There is a stepwise increase in the adult/fetal SCN5A spliceoform ratio from <2 months (4.55 ± 0.36; n = 51) through infancy and into adulthood (17.41 ± 3.33; n = 5). For KCNQ1, there is a decrease in the ratio of KCNQ1b to KCNQ1a between the <2-month (0.37 ± 0.02; n = 46) and the 2- to 4-month (0.28 ± 0.02; n = 52) age groups. When broken down by sex, race, or cause of death, there were no differences in SCN5A or KCNQ1 spliceoform expression, except for a higher ratio of KCNQ1b to KCNQ1a at 5–12 months of age for SUID females (0.40 ± 0.04; n = 9) than for males (0.25 ± 0.03; n = 6) and at <2 months of age for SUID white (0.42 ± 0.03; n = 19) than for black (0.33 ± 0.05; n = 9) infants.

Conclusion

This study documents the developmental changes in SCN5A and KCNQ1 spliceoforms in humans.
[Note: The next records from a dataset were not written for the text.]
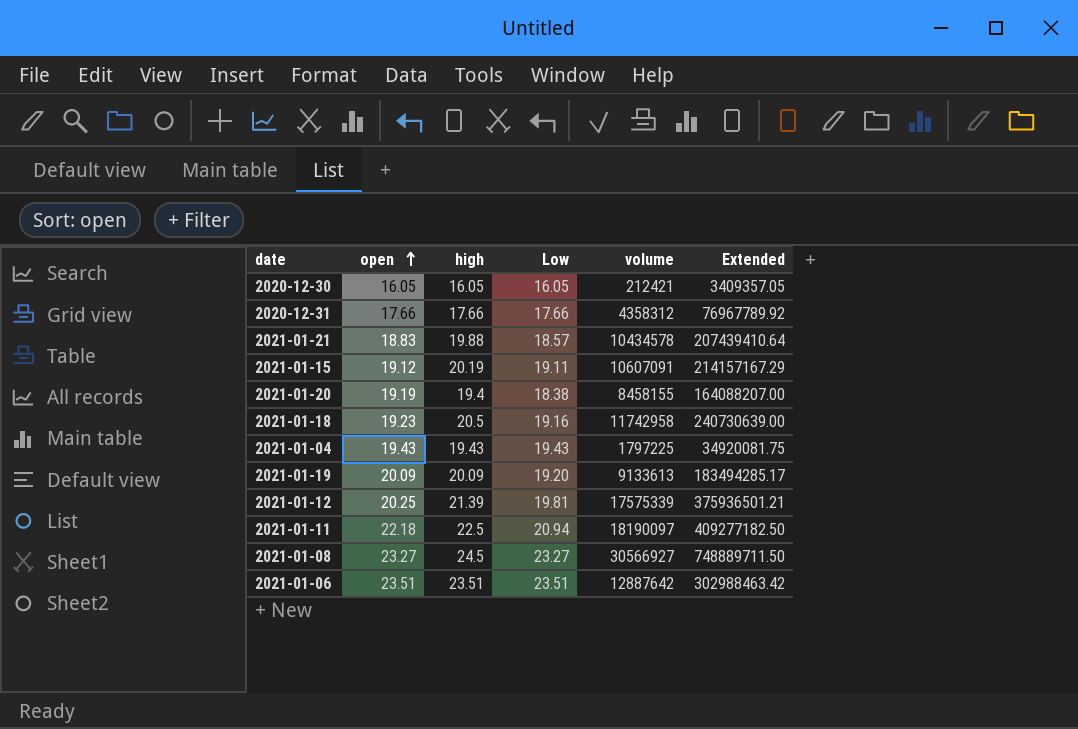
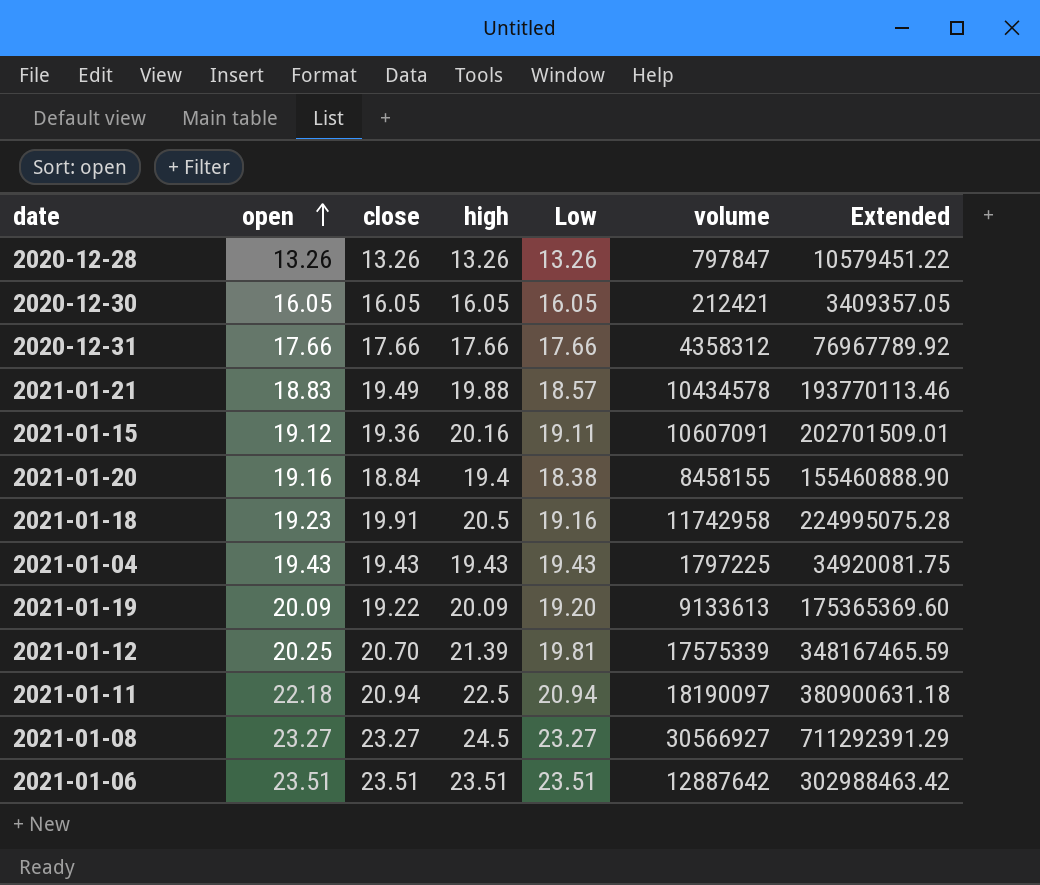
column close | position: none -> 3
column Extended | formula: [high] * [volume] -> [Low] * [volume]
row 2020-12-28: none -> 13.26 | 13.26 | 13.26 | 13.26 | 797847 | 10579451.22
2021-01-15 | high: 20.19 -> 20.16
2021-01-20 | open: 19.19 -> 19.16

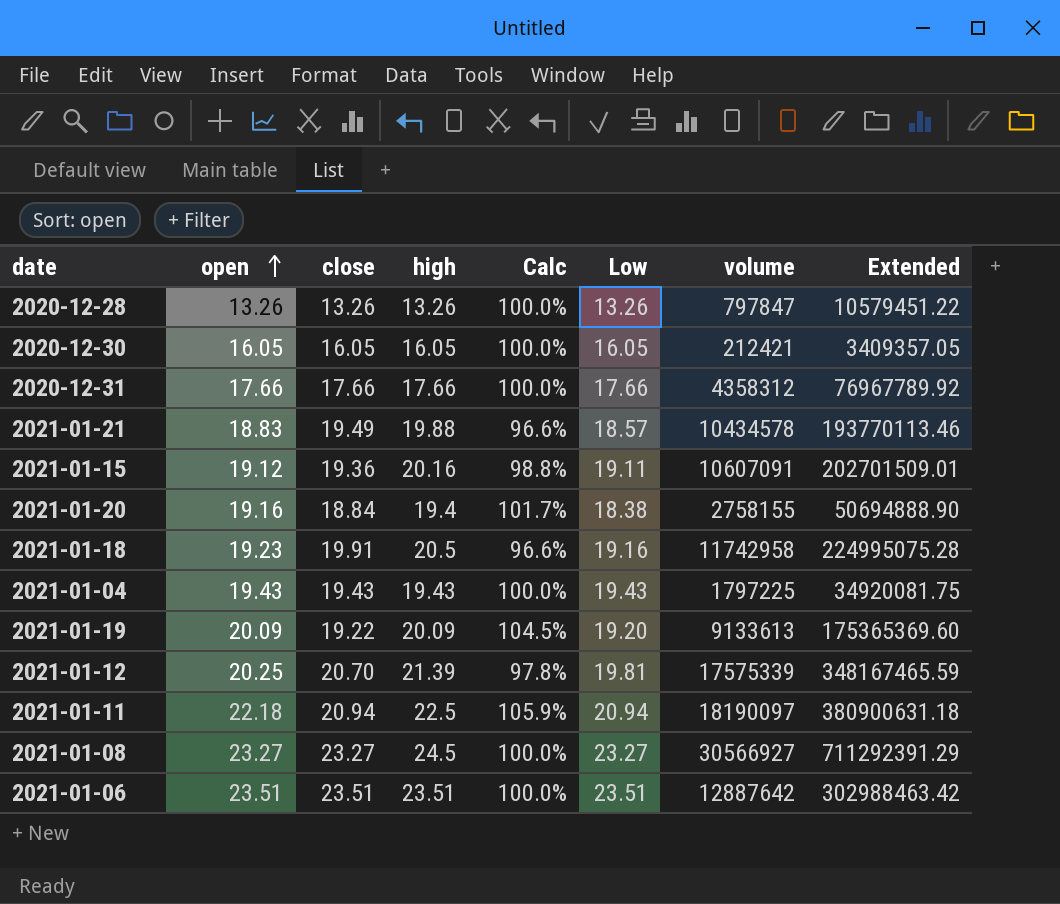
column Calc | formula: none -> [open] / [close]
2021-01-20 | volume: 8458155 -> 2758155
2021-01-20 | Extended: 155460888.90 -> 50694888.90

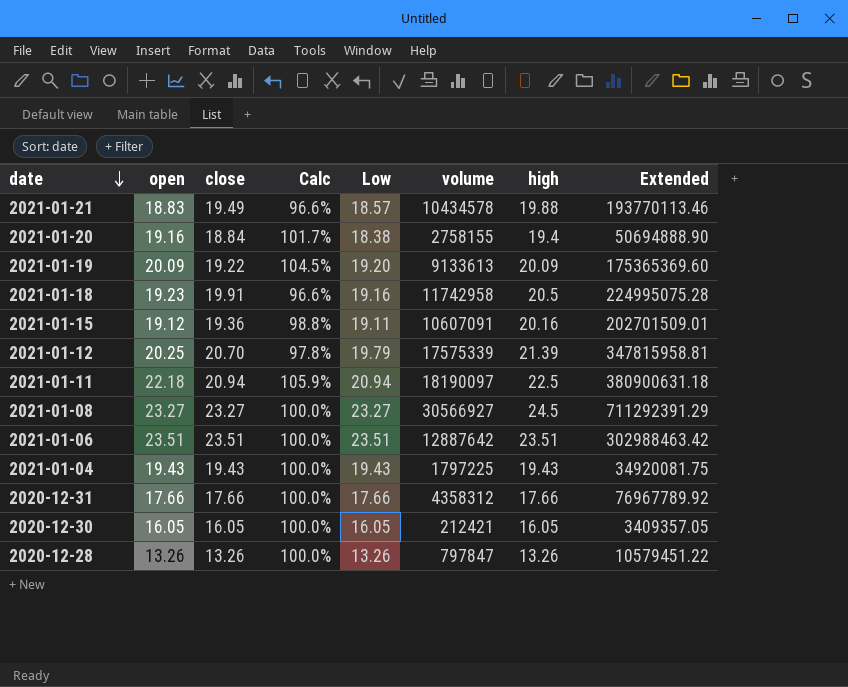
row order: open ascending -> date descending
column high | position: 4 -> 7
2021-01-12 | Low: 19.81 -> 19.79
2021-01-12 | Extended: 348167465.59 -> 347815958.81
Our data suggest that spliceoform expression ratios change significantly throughout the first year of life.

中文翻译：

KCNQ1 和 SCN5A 剪接形式心脏表达的发育变化：对婴儿意外死亡的影响

背景

婴儿意外猝死 (SUID) 的发生不可预测，经过现场调查和尸检仍无法解释。大约七分之一的 SUID 病例可能与心脏病有关，心脏离子通道基因的发育调节可能导致 SUID。

客观的

本研究的目的是研究SCN5A和KCNQ1这两个与 SUID 相关的基因的剪接形式的发育变化。

方法

使用逆转录定量实时聚合酶链反应，我们量化了SCN5A（成人和胎儿）和KCNQ1（KCNQ1a和b）剪接形式在 153 个死于 SUID（“不明原因”）和其他已知原因的死者心脏组织样本中的表达死亡（“解释为非心脏病”）。

结果

从 <2 个月 (4.55 ± 0.36; n = 51) 到婴儿期和成年期 (17.41 ± 3.33; n = 5)，成人/胎儿SCN5A剪接形式比率逐步增加。对于KCNQ1 ， <2 个月（0.37 ± 0.02；n = 46）和 2 至 4 个月（0.28 ± 0.02；n = 52）年龄组之间的 KCNQ1b 与 KCNQ1a比率有所下降。当按性别、种族或死因细分时， SCN5A或KCNQ1剪接形式表达没有差异，除了KCNQ1b与KCNQ1a的比率较高SUID 雌性在 5-12 个月大时（0.40 ± 0.04；n = 9）高于雄性（0.25 ± 0.03；n = 6），SUID 白种人在 <2 个月大时（0.42 ± 0.03；n = 19）比黑人 (0.33 ± 0.05; n = 9) 婴儿。